That is neoverse-n2 was returning __memcpy_simd before and now will be
returning __memcpy_sve as n2 has SVE.
Thanks,
Andrew Pinski
> if (IS_A64FX (midr))
> diff --git a/sysdeps/aarch64/multiarch/memcpy_advsimd.S b/sysdeps/aarch64/multiarch/memcpy_advsimd.S
> deleted file mode 100644
> index fe9beaf5ead47268867bee98acad3b17c554656a..0000000000000000000000000000000000000000
> --- a/sysdeps/aarch64/multiarch/memcpy_advsimd.S
> +++ /dev/null
> @@ -1,248 +0,0 @@
> -/* Generic optimized memcpy using SIMD.
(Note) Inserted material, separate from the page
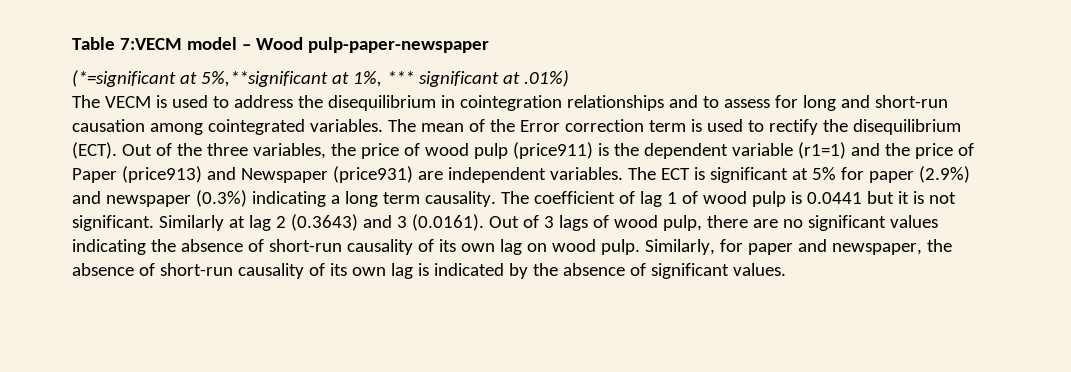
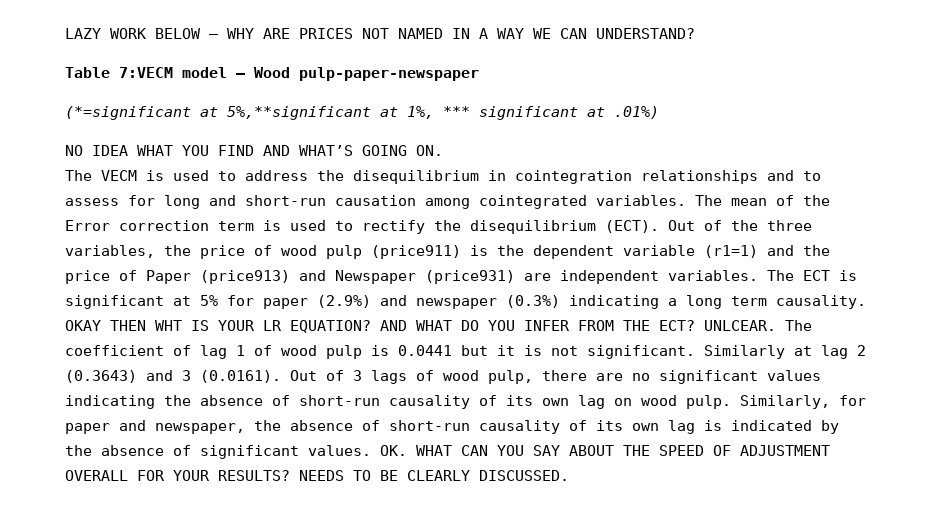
+ LAZY WORK BELOW – WHY ARE PRICES NOT NAMED IN A WAY WE CAN UNDERSTAND?
+ NO IDEA WHAT YOU FIND AND WHAT’S GOING ON.
+ OKAY THEN WHT IS YOUR LR EQUATION? AND WHAT DO YOU INFER FROM THE ECT? UNLCEAR.
+ OK. WHAT CAN YOU SAY ABOUT THE SPEED OF ADJUSTMENT OVERALL FOR YOUR RESULTS? NEEDS TO BE CLEARLY DISCUSSED.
> - Copyright (C) 2020-2022 Free Software Foundation, Inc.
> -
> - This file is part of the GNU C Library.
> -
> - The GNU C Library is free software; you can redistribute it and/or
> - modify it under the terms of the GNU Lesser General Public
> - License as published by the Free Software Foundation; either
> - version 2.1 of the License, or (at your option) any later version.
> -
> - The GNU C Library is distributed in the hope that it will be useful,
> - but WITHOUT ANY WARRANTY; without even the implied warranty of
> - MERCHANTABILITY or FITNESS FOR A PARTICULAR PURPOSE. See the GNU
> - Lesser General Public License for more details.
> -
> - You should have received a copy of the GNU Lesser General Public
> - License along with the GNU C Library. If not, see
> - <https://www.gnu.org/licenses/>. */
> -
> -#include <sysdep.h>
> -
> -/* Assumptions:
> - *
> - * ARMv8-a, AArch64, Advanced SIMD, unaligned accesses.
> - *
> - */
> -
> -#define dstin x0
> -#define src x1
> -#define count x2
> -#define dst x3
> -#define srcend x4
> -#define dstend x5
> -#define A_l x6
> -#define A_lw w6
> -#define A_h x7
> -#define B_l x8
> -#define B_lw w8
> -#define B_h x9
> -#define C_lw w10
> -#define tmp1 x14
> -
> -#define A_q q0
> -#define B_q q1
> -#define C_q q2
> -#define D_q q3
> -#define E_q q4
> -#define F_q q5
> -#define G_q q6
> -#define H_q q7
> -
> -
> -/* This implementation supports both memcpy and memmove and shares most code.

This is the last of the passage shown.